His ups and downs were too severe. He was very good when he was good, and he was digging when he was not. In fact, Suzuki started the season at an amazing pace. Through April, his OPS was high in the league at 0.934. But he jumped with 0.617 in May, 0.783 in July and 0.697 in August.
If so, will Suzuki collapse as it is under the thorough analysis of the major leagues? Looking at the results in September, the end of the season, it is not like that again. Suzuki rebounded with an OPS of 0.847 in 20 games in September. He hit four home runs in 79 at bats, which was his best on a monthly basis last year. And in August and September, walks were gradually increasing.

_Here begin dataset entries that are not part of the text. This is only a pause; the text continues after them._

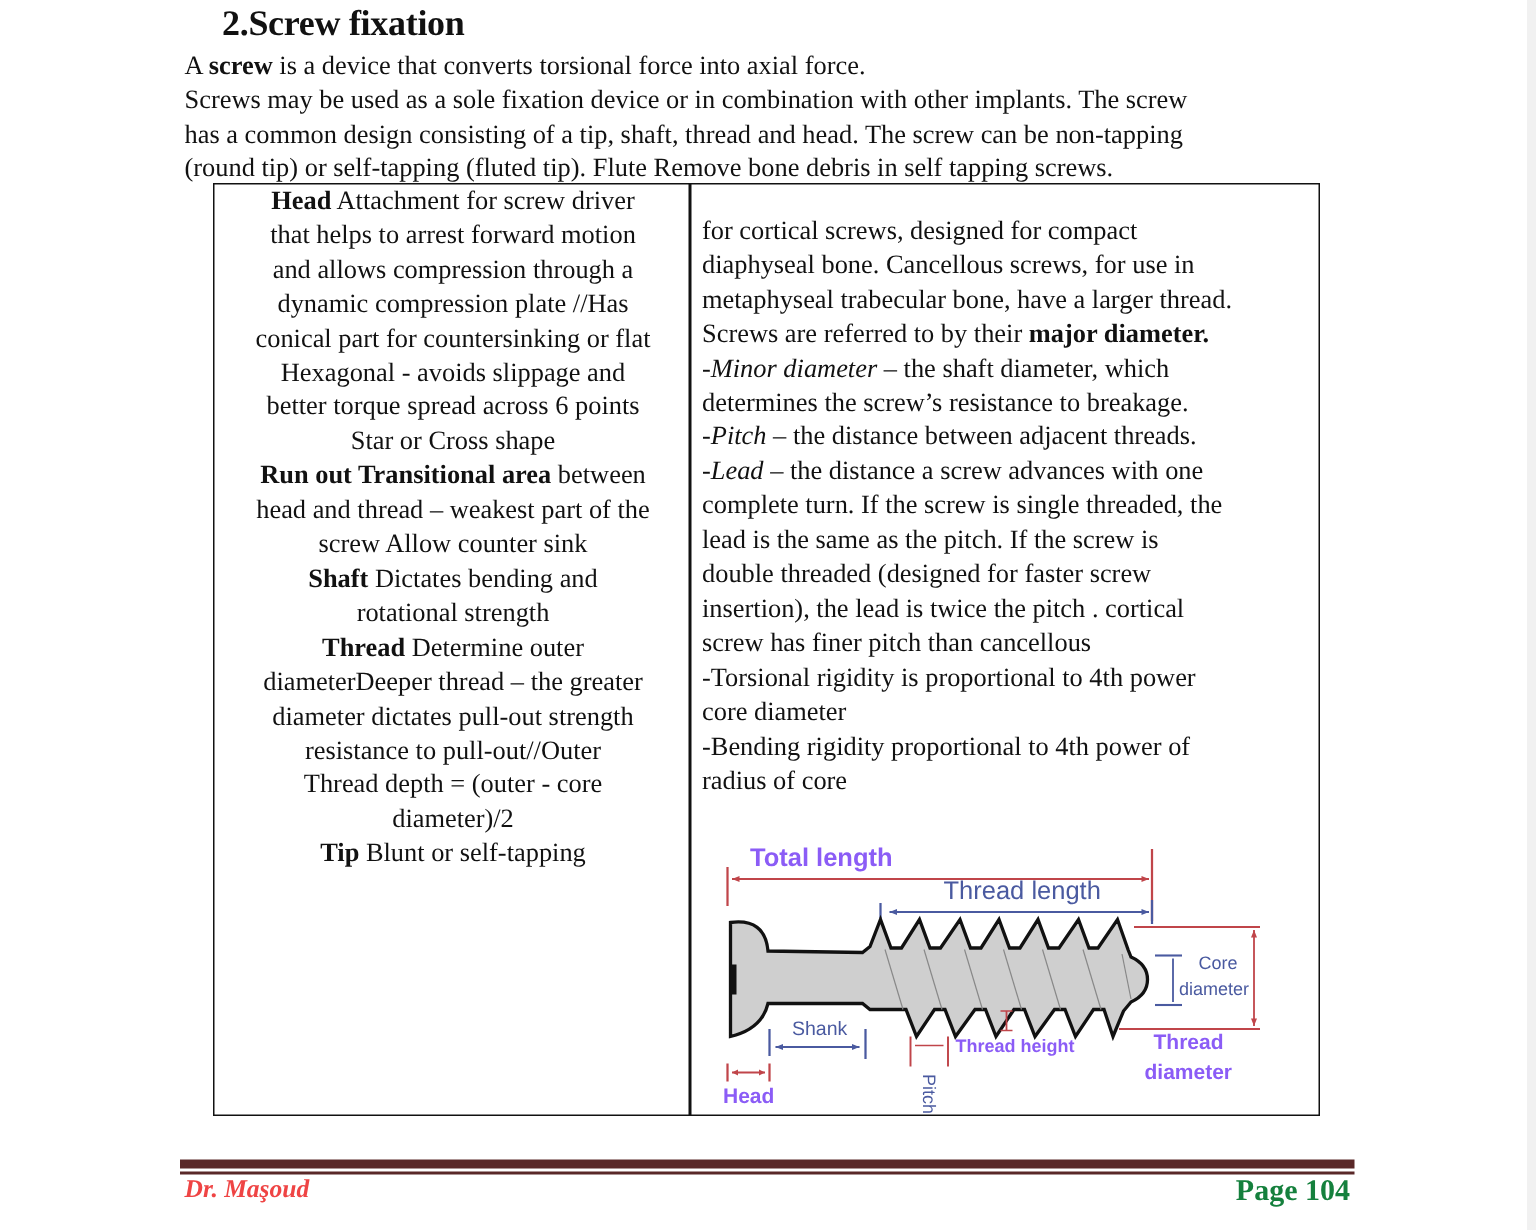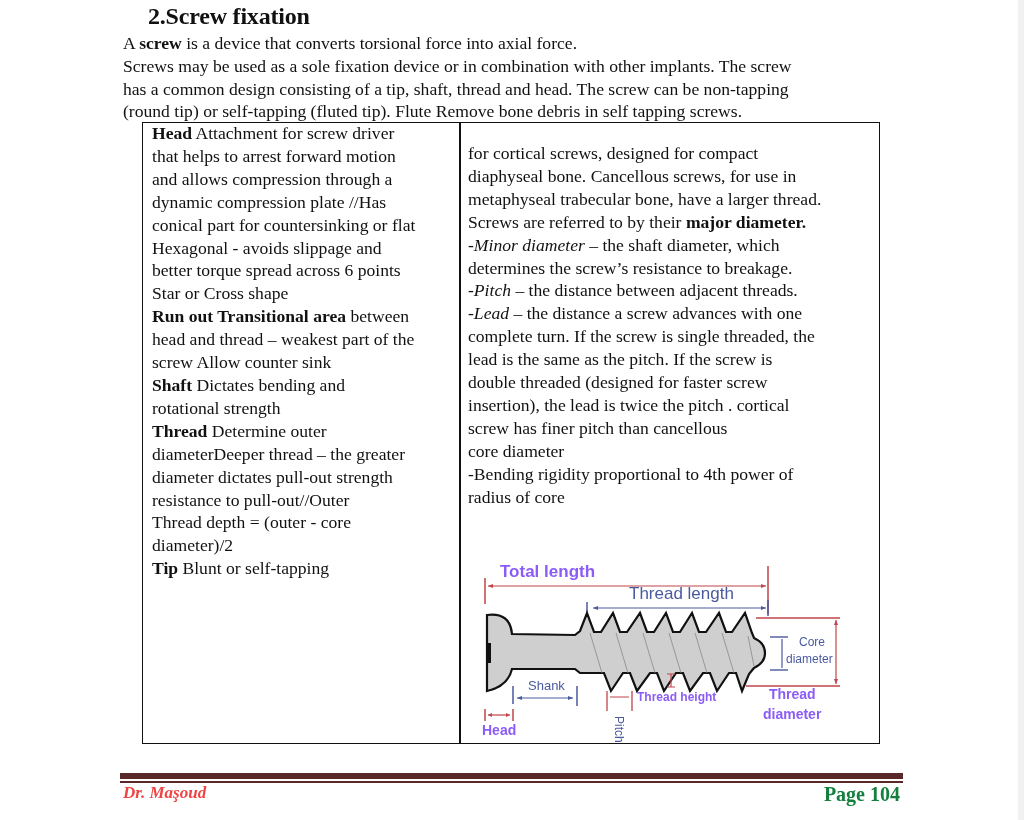--- a/index.html
+++ b/index.html
@@ -40,7 +40,7 @@
     position: absolute; left: 152px; top: 122px; width: 300px;
     font-size: 17.6px; line-height: 22.9px;
   }
-  .left-col .line { white-space: nowrap; display: block; }
+  .left-col .line { white-space: nowrap; display: block; text-align: center; }
   .right-col {
     position: absolute; left: 468px; top: 142px; width: 410px;
     font-size: 17.6px; line-height: 22.9px;

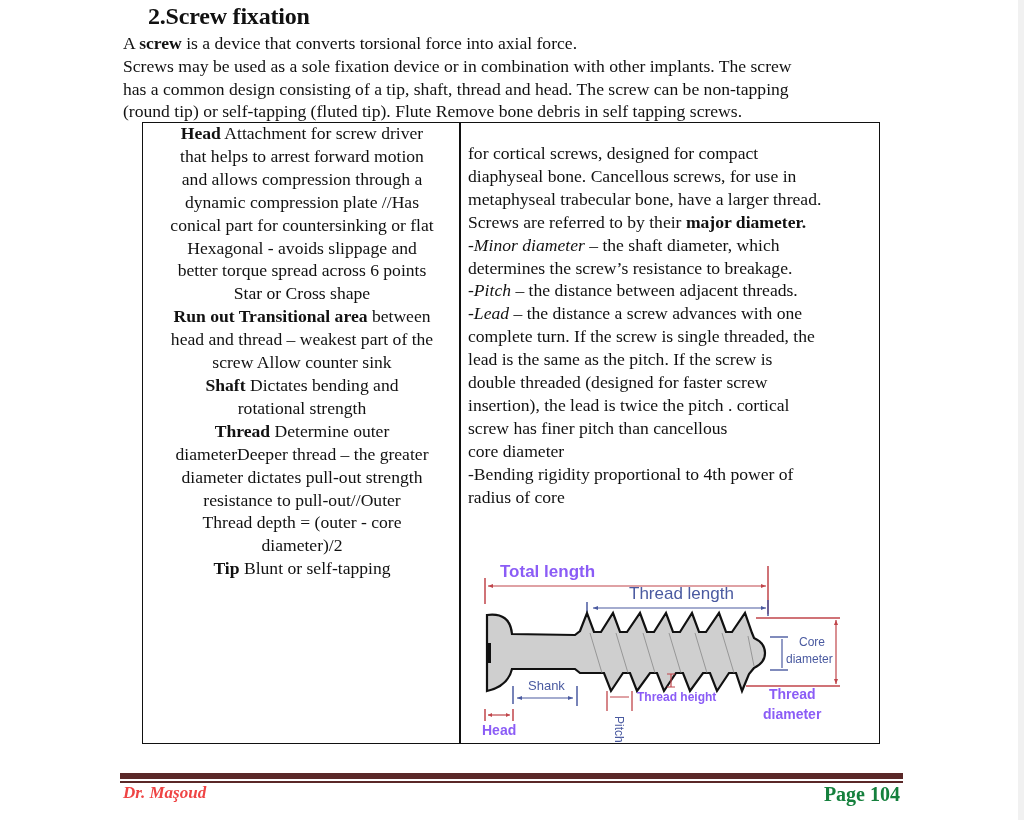--- a/index.html
+++ b/index.html
@@ -126,6 +126,7 @@
     <span class="line">double threaded (designed for faster screw</span>
     <span class="line">insertion), the lead is twice the pitch . cortical</span>
     <span class="line">screw has finer pitch than cancellous</span>
+    <span class="line">-Torsional rigidity is proportional to 4th power</span>
     <span class="line">core diameter</span>
     <span class="line">-Bending rigidity proportional to 4th power of</span>
     <span class="line">radius of core</span>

Even statisticians are confused. ‘ZiPS’, a representative projection, simultaneously announces the top 20% and bottom 20% expectations of batters. Suzuki had an adjusted scoring production (wRC+) of 148 in the top 20% of expectations. This is a performance comparable to that of most league superstars. Conversely, he only scored 105 in the bottom 20%. The difference is 43. According to statistician Inno Sarris, this is one of the highest numbers in the major leagues.
Suzuki swung just 15 percent of balls out of the strike zone last year. Pioneering and patience were alive. However, there were many ups and downs to produce this result, and even this figure fluctuated from month to month. When Suzuki performed poorly, it was when he hit the bat a little more aggressively.
With a wRC+ of 148, you literally have more than an All-Star player, and a five-year, $85 million investment is well worth it. Conversely, if wRC+ is 105, this investment will end in a catastrophic failure with a league average performance. Which face of Suzuki is real is expected to be revealed a little more clearly in 2023.